Of course, the Mint was embarrassed once shown that they were creating an unwarranted hardship, so they pleaded and got a stay of opinion in order to study what they had just learned. The judge extended them that privilege.

Sometime in November of 1966, we were advised by the Hearing Judge that we had given the proper information to the Treasury, and that they should proceed to review our explanation and testimony.

WE HAD WON OUR CASE and waited for the licenses to be issued.

Later in November, our attorney was advised that the Government had reviewed the Hearing Judge’s decision but then stated (typical from the Government) the following:

“We received and re-examined the ruling set forth by the Hearing Judge, BUT NOT ADHERING TO HIS RULING WE HEREBY STILL DENY THE LICENSE REQUESTED.”

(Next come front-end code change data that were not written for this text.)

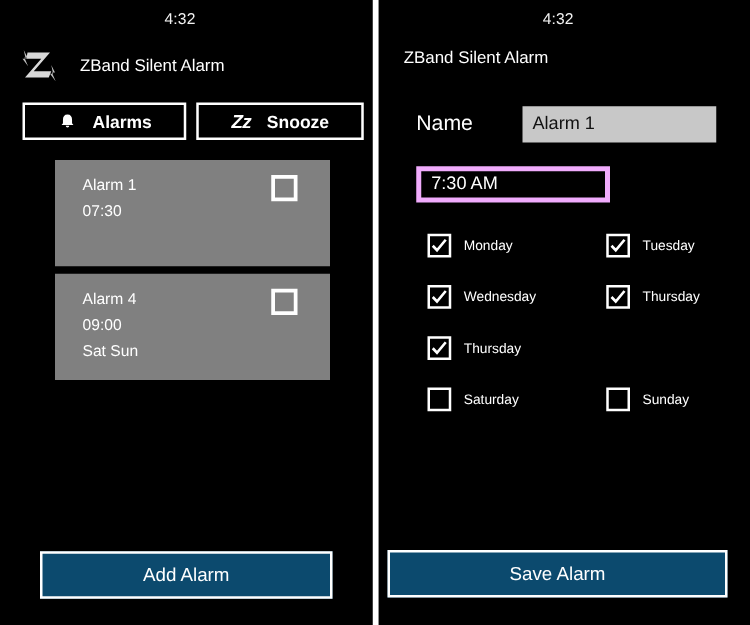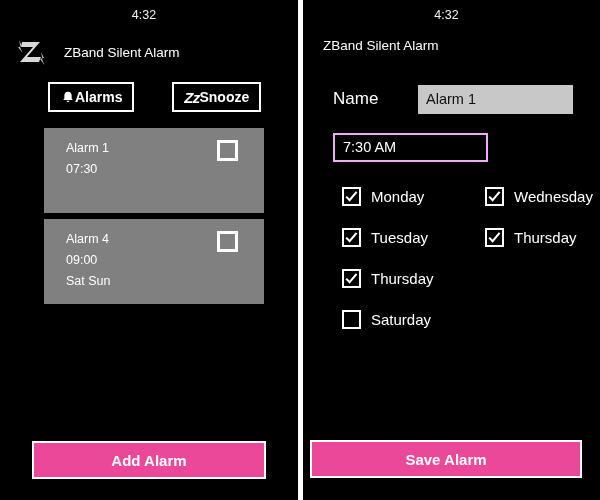--- a/index.html
+++ b/index.html
@@ -92,13 +92,12 @@
     display: flex;
     align-items: center;
     justify-content: center;
-    gap: 0;
-    padding: 0 10px;
+    gap: 13px;
+    padding: 0 26px;
     font-size: 14px;
     font-weight: bold;
     box-sizing: border-box;
     cursor: pointer;
-    margin-left: 30px;
   }
   .tool-button .btn-icon {
     display: inline-flex;

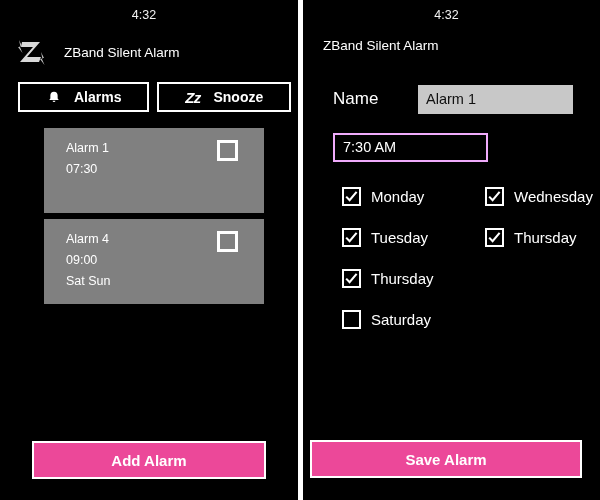--- a/index.html
+++ b/index.html
@@ -211,7 +211,7 @@
   .field-outlined {
     background: #000000;
     color: #ffffff;
-    border: 2px solid #f0abfc;
+    border: 4px solid #f0abfc;
   }
 
   

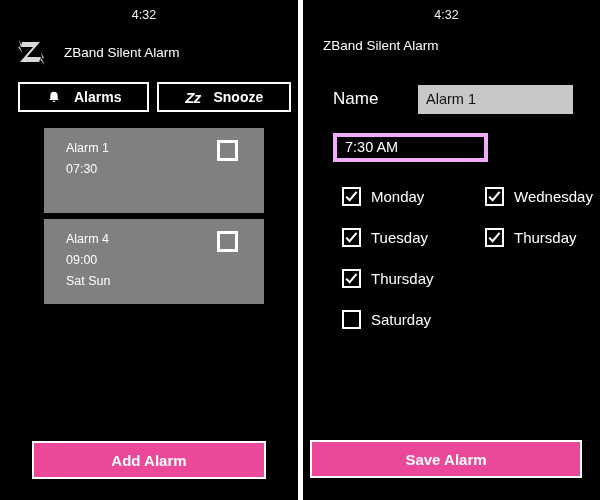--- a/index.html
+++ b/index.html
@@ -248,7 +248,7 @@
   }
   .day-label {
     color: #ffffff;
-    font-size: 15px;
+    font-size: 11px;
     white-space: nowrap;
   }
 </style>

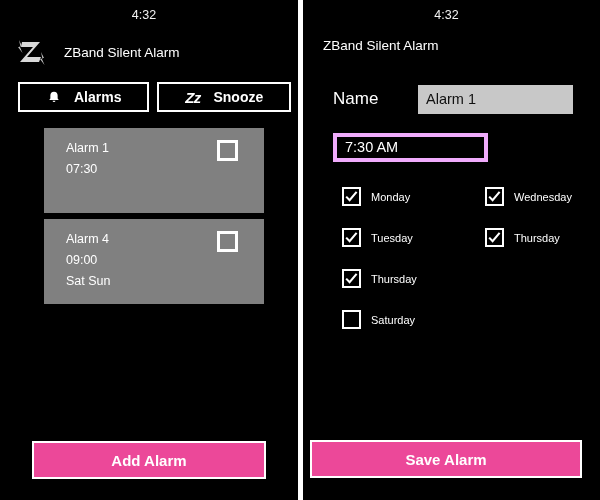--- a/index.html
+++ b/index.html
@@ -373,7 +373,7 @@
               <polyline points="3.2,8.6 6.6,12.2 13.6,3.8" fill="none" stroke="#ffffff" stroke-width="2.1"></polyline>
             </svg>
         </span>
-        <span class="day-label">Wednesday</span>
+        <span class="day-label">Tuesday</span>
       </div>
 
       <div class="day-item">
@@ -382,7 +382,7 @@
               <polyline points="3.2,8.6 6.6,12.2 13.6,3.8" fill="none" stroke="#ffffff" stroke-width="2.1"></polyline>
             </svg>
         </span>
-        <span class="day-label">Tuesday</span>
+        <span class="day-label">Wednesday</span>
       </div>
 
       <div class="day-item">

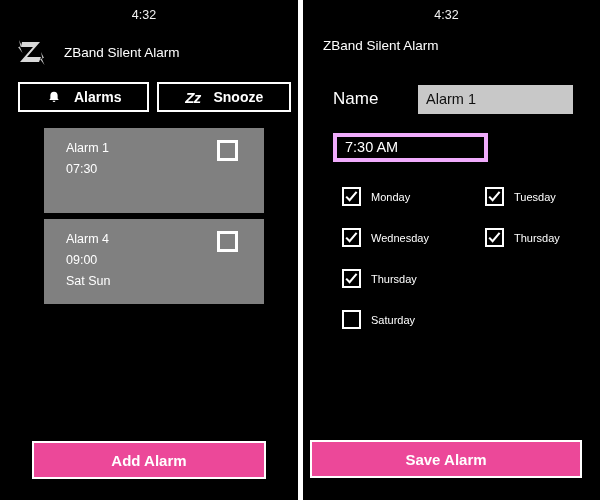--- a/index.html
+++ b/index.html
@@ -413,6 +413,10 @@
         <span class="day-label">Saturday</span>
       </div>
 
+      <div class="day-item">
+        <span class="checkbox"></span>
+        <span class="day-label">Sunday</span>
+      </div>
 
     </div>
 

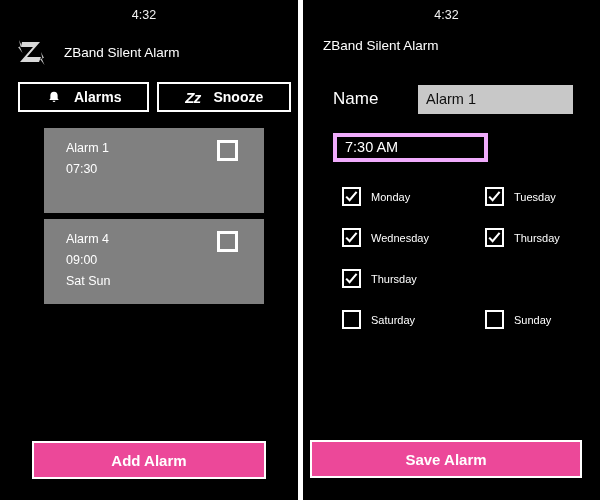--- a/index.html
+++ b/index.html
@@ -156,10 +156,10 @@
     bottom: 21px;
     height: 38px;
     border: 2px solid #ffffff;
-    background: #ec4899;
+    background: #0c4a6e;
     color: #ffffff;
     font-size: 15px;
-    font-weight: bold;
+    font-weight: normal;
     display: flex;
     align-items: center;
     justify-content: center;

Our attorney was flabbergasted, but he had witnessed such behavior from government agencies before. The remedy was for us to take the matter to a Higher Court and start over again.

After discussing this with the rest of the Stack family, we felt we were abused and taken advantage of, and requested our attorney to file the necessary appeal.

Morton Stack
Morton Stack

A Year of Despair

My father and uncle usually spent the holidays with their families for several months in Florida, starting after Thanksgiving.

A few days before Christmas my mother called me to tell me my father, Morton Stack, had a severe heart attack and was rushed to the hospital. I immediately packed and reserved my flight. But before I finished packing my mother called again. My father had just died, and I did not need not come to Florida since she was sending him to New York for burial in a family plot.

I just sat down and cried. The man, my father, my teacher, mentor and role model, was gone at the age of 66.

But my father’s passing was only the second tragedy I experienced in 1966, having been preceded by the death of Josiah K. Lilly.

And as I just explained that, after giving up so much time and effort to win a case against the government–a case which, if won, would benefit not only Stack’s but the entire numismatic community–we were forced to appeal a case that we had, in fact, already won.

As the pains settled in, we dedicating ourselves, in the many years that have followed, to helping our hobby grow and to serving the collector fraternity as we had learned in the past from those we had loved and lost.